____ RECORDS FOR THE EXERCISE
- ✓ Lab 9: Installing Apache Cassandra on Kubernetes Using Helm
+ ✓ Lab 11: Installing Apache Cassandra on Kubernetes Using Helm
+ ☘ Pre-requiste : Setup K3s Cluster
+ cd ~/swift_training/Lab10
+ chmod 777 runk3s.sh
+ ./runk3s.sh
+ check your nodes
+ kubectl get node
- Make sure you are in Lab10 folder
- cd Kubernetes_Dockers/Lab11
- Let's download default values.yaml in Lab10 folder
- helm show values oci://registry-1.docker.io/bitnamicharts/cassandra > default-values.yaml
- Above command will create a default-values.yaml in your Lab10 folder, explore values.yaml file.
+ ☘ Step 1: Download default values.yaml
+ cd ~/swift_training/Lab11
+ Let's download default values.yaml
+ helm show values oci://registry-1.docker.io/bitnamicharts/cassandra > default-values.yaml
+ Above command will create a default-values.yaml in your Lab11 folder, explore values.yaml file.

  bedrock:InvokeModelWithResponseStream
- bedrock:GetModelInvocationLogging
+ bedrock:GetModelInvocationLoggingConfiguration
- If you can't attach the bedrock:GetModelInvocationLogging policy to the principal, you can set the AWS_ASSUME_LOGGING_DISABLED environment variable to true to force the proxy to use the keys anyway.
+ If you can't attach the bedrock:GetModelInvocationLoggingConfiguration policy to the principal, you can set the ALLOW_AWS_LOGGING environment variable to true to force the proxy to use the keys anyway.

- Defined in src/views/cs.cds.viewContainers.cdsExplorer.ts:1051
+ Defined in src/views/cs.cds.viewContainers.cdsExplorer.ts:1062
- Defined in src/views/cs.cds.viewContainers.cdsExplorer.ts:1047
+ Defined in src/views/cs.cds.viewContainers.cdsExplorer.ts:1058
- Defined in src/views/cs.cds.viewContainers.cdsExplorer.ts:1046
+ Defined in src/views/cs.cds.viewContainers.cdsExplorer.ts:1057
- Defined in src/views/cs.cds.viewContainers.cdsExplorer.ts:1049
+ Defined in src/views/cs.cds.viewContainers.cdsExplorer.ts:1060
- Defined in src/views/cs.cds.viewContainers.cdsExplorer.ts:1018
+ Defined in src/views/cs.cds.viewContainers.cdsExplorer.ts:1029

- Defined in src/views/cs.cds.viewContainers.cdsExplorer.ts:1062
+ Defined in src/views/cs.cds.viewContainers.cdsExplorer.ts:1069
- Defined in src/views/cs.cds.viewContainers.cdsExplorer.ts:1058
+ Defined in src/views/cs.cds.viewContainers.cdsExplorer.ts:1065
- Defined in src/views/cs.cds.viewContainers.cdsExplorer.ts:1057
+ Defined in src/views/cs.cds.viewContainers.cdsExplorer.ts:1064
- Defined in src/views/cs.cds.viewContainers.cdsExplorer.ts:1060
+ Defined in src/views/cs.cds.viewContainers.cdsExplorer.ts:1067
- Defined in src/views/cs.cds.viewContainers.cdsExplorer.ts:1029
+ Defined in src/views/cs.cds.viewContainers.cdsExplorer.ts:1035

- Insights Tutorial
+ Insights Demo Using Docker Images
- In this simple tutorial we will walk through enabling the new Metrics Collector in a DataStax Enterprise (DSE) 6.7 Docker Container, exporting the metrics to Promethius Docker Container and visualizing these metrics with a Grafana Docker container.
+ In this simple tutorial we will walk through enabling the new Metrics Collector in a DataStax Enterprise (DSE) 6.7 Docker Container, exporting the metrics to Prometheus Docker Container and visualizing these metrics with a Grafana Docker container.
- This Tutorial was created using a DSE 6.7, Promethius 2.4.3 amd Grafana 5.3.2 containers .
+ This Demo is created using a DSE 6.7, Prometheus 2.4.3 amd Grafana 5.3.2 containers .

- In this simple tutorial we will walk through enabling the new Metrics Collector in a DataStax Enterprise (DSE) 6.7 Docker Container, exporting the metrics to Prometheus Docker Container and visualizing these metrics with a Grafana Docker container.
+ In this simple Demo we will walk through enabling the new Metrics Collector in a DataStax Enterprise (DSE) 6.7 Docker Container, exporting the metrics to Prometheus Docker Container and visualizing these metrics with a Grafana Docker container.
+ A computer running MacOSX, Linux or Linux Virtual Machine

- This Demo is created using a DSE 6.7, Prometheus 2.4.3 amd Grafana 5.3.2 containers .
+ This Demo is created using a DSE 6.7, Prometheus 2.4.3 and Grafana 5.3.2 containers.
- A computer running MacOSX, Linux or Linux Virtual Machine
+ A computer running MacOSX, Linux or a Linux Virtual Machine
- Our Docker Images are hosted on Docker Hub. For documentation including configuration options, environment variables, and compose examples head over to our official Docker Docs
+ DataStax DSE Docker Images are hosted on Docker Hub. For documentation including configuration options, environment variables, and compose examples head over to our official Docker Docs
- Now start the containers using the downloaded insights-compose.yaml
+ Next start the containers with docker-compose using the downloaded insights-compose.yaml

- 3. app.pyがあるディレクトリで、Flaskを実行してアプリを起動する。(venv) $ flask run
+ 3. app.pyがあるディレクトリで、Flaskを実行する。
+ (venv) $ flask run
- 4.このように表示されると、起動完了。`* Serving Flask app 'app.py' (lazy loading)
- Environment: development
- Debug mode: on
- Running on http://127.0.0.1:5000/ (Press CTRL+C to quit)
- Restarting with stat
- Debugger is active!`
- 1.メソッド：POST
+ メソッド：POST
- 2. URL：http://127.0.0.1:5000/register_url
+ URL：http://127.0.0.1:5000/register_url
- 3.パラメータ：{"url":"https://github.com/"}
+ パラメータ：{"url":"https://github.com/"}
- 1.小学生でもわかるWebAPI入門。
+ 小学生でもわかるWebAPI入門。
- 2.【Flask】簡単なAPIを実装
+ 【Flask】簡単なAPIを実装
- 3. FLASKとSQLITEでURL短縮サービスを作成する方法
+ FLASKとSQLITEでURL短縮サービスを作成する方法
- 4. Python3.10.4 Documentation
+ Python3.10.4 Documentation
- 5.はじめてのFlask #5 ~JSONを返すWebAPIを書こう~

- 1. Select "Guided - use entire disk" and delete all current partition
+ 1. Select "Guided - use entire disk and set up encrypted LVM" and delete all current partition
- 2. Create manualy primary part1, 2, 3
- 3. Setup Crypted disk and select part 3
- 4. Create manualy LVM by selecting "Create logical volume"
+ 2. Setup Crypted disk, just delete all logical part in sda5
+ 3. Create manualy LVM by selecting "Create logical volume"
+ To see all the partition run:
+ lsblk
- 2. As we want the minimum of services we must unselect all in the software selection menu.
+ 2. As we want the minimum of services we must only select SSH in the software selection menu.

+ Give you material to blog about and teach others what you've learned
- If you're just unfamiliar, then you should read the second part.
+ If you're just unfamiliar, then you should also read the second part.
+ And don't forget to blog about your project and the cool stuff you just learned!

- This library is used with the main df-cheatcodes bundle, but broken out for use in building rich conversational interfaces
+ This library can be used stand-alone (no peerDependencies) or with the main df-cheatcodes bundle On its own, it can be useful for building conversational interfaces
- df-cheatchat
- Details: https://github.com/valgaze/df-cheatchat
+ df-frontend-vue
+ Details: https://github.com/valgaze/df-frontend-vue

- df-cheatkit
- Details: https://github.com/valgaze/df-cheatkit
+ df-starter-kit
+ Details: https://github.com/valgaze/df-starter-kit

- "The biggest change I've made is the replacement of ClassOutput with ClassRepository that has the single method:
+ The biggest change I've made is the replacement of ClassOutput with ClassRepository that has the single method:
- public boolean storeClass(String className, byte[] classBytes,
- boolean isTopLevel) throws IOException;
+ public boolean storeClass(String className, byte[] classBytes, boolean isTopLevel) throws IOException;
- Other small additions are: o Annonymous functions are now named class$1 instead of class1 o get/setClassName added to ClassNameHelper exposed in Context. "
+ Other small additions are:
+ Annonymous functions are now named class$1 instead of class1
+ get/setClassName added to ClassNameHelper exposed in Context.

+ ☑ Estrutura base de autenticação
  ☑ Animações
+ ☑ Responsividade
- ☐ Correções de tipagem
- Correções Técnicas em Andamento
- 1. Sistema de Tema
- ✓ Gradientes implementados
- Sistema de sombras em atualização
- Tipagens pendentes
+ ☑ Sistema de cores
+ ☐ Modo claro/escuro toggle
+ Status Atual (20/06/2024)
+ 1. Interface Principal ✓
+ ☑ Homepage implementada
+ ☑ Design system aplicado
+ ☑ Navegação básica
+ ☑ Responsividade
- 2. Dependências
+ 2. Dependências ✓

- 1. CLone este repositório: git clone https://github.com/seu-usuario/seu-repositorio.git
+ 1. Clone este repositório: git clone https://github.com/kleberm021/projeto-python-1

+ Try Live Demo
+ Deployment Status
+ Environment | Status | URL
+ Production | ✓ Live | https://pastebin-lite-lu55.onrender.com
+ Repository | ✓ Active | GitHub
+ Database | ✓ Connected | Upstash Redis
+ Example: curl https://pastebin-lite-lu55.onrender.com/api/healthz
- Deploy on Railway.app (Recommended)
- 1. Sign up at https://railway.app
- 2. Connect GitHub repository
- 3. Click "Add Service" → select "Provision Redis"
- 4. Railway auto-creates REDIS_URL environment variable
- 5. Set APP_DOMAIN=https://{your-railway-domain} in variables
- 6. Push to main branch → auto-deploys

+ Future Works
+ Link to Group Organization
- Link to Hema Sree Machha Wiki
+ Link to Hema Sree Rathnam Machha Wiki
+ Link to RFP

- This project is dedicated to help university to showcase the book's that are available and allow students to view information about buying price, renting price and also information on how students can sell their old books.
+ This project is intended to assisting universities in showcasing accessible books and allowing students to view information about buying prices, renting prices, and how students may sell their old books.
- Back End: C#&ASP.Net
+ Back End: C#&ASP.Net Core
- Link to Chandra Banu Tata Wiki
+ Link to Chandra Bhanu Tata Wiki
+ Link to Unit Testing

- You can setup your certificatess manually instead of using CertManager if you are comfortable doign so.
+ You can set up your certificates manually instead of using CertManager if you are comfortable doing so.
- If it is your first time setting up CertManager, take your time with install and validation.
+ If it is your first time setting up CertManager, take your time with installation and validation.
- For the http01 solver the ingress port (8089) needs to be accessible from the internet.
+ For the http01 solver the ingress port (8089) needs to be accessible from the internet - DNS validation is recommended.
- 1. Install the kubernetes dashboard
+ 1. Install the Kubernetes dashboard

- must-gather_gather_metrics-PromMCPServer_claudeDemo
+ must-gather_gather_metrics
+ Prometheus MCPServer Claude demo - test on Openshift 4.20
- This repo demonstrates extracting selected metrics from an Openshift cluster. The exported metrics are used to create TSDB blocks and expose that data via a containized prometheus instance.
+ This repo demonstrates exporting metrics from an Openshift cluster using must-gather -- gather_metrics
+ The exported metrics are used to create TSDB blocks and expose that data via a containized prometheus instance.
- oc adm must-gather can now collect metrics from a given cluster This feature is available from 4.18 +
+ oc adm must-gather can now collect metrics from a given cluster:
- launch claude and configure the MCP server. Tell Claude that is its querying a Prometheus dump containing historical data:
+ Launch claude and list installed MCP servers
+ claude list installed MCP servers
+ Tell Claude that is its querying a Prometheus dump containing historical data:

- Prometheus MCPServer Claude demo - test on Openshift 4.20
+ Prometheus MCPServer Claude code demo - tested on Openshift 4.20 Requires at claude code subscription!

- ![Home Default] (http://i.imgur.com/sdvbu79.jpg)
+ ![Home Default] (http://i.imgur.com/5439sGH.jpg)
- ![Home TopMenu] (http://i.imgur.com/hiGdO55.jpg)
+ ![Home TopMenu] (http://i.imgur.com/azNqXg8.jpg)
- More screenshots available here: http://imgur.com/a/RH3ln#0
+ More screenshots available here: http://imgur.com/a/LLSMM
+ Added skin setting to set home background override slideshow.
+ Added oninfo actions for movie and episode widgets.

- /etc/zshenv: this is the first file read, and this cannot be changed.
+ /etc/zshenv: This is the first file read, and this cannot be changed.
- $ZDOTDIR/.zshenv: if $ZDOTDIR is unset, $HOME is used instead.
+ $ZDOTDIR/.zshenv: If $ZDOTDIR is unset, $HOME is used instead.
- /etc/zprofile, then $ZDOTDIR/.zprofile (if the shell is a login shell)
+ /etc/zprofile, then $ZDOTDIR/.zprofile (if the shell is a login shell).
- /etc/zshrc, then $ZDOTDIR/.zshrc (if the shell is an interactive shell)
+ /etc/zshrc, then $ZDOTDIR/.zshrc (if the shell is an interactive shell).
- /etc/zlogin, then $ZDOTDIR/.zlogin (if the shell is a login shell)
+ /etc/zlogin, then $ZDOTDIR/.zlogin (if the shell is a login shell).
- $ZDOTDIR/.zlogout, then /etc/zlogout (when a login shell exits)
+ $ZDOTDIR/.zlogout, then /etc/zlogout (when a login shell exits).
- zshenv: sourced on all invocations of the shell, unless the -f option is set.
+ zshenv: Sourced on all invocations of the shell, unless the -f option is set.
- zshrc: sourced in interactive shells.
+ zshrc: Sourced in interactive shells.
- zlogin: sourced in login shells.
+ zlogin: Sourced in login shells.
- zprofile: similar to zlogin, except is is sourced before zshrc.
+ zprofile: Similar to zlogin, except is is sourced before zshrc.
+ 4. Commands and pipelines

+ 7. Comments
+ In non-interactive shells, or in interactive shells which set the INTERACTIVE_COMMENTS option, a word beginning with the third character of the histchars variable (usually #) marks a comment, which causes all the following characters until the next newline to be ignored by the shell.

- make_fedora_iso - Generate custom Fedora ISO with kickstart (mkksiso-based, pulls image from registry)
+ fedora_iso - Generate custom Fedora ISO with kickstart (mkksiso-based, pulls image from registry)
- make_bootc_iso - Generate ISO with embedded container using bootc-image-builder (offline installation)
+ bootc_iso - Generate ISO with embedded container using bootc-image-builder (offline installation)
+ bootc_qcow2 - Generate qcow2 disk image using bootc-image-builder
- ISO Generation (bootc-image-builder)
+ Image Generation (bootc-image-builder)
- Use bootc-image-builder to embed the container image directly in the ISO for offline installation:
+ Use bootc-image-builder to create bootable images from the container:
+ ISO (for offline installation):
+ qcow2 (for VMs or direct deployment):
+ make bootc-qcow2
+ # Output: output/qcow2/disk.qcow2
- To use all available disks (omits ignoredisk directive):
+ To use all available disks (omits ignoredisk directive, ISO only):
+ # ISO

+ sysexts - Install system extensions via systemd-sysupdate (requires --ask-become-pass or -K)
________
:: TASK INSTRUCTIONS ::
Using the entries shown above, reproduce verbatim the lines from the line bearing "- ✓ Gradientes implementados" to the line bearing "comfortable doing so.", inclusive.

:: OUTPUT FOR THIS TASK ::
- ✓ Gradientes implementados
- Sistema de sombras em atualização
- Tipagens pendentes
+ ☑ Sistema de cores
+ ☐ Modo claro/escuro toggle
+ Status Atual (20/06/2024)
+ 1. Interface Principal ✓
+ ☑ Homepage implementada
+ ☑ Design system aplicado
+ ☑ Navegação básica
+ ☑ Responsividade
- 2. Dependências
+ 2. Dependências ✓

- 1. CLone este repositório: git clone https://github.com/seu-usuario/seu-repositorio.git
+ 1. Clone este repositório: git clone https://github.com/kleberm021/projeto-python-1

+ Try Live Demo
+ Deployment Status
+ Environment | Status | URL
+ Production | ✓ Live | https://pastebin-lite-lu55.onrender.com
+ Repository | ✓ Active | GitHub
+ Database | ✓ Connected | Upstash Redis
+ Example: curl https://pastebin-lite-lu55.onrender.com/api/healthz
- Deploy on Railway.app (Recommended)
- 1. Sign up at https://railway.app
- 2. Connect GitHub repository
- 3. Click "Add Service" → select "Provision Redis"
- 4. Railway auto-creates REDIS_URL environment variable
- 5. Set APP_DOMAIN=https://{your-railway-domain} in variables
- 6. Push to main branch → auto-deploys

+ Future Works
+ Link to Group Organization
- Link to Hema Sree Machha Wiki
+ Link to Hema Sree Rathnam Machha Wiki
+ Link to RFP

- This project is dedicated to help university to showcase the book's that are available and allow students to view information about buying price, renting price and also information on how students can sell their old books.
+ This project is intended to assisting universities in showcasing accessible books and allowing students to view information about buying prices, renting prices, and how students may sell their old books.
- Back End: C#&ASP.Net
+ Back End: C#&ASP.Net Core
- Link to Chandra Banu Tata Wiki
+ Link to Chandra Bhanu Tata Wiki
+ Link to Unit Testing

- You can setup your certificatess manually instead of using CertManager if you are comfortable doign so.
+ You can set up your certificates manually instead of using CertManager if you are comfortable doing so.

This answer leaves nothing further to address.